Inferential methods in the Populations project are used to estimate, summarise, and predict how software is developed, used, and re-configured. A key concern is how the results of the analysis can be visualised and interpreted by people who influence and impact the engineering and re-engineering of software structures. There are a number of aspects of the data which make the problem non-trivial. The information is inherently dynamic and behaviour is highly heterogeneous within the population. Both these issues are tackled using a range of well-developed inferential methods.

One set of inferential tools used in the project are general Admixture Models, which represent each individual in the population as a vector of mixture weights over a set of data generating distributions. While such models are often used in genetics and document analysis, applications to digital traces arising from software interactions are relatively young. The project aims to develop general admixture models for such data.

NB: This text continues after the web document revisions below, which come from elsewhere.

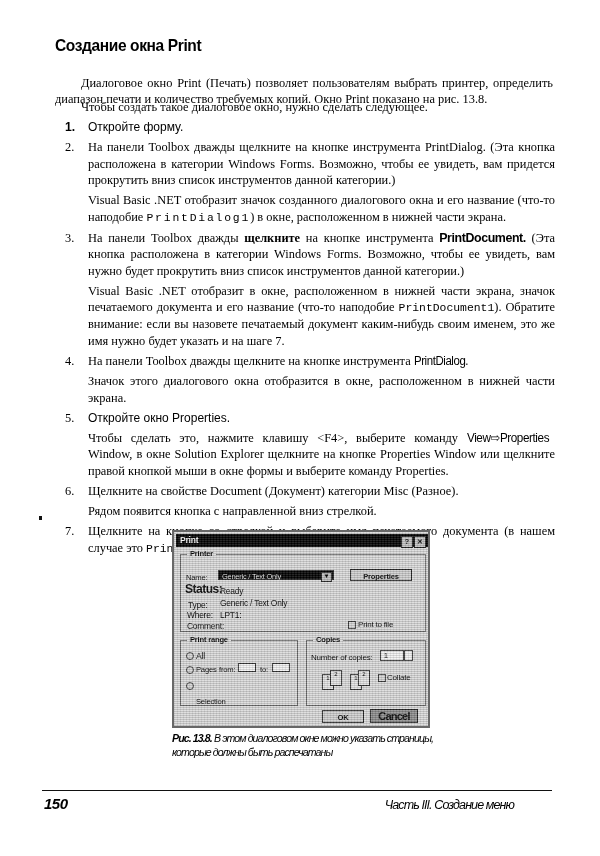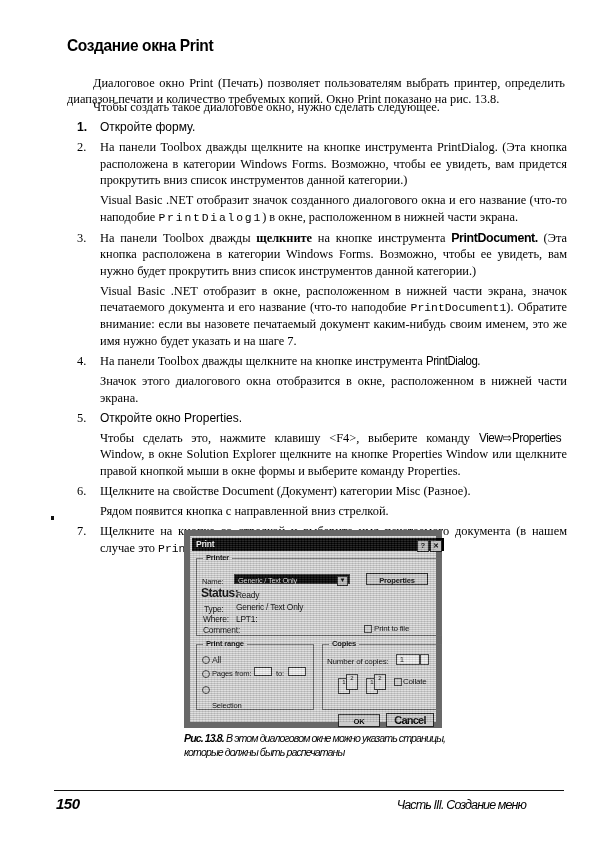"Создание окна Print" .page { left: 12px -> 0 }
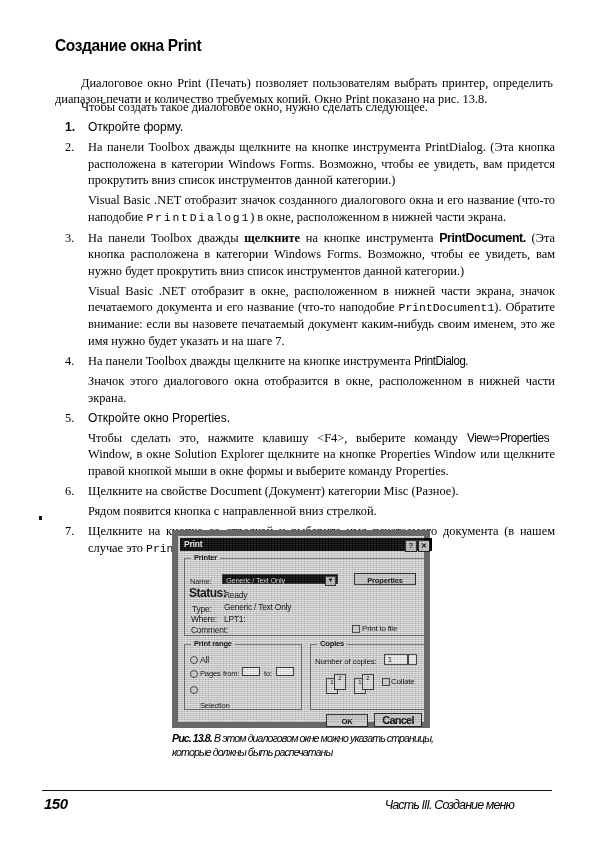"Print" .figure { border: 6px solid #4d7c0f -> 2px solid #4d7c0f }
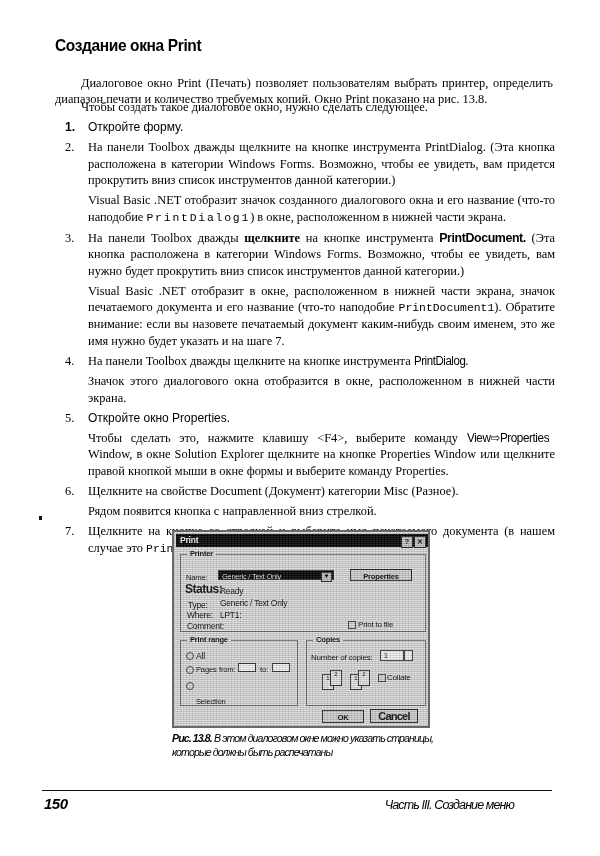"Cancel" .btn.strong { background: #fdba74 -> #f97316 }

Among the data currently being studied is a dataset for a population of users interacting with a smart phone application. User behaviour is unpredictable, and how users explore the application can be described as an admixture of random walks. Parameter-learning leads to a segmentation of users and a probabilistic abstraction of the user population. Important probability values of the abstract model help guide the construction of a formal model of the user population.

The datasets to be analysed come from currently live iPhone applications. This presents a rare opportunity to work with a large amount of current data. Additionally, the domain knowledge of the the developers, and their deep understanding of their own applications, help to guide the exploratory analysis.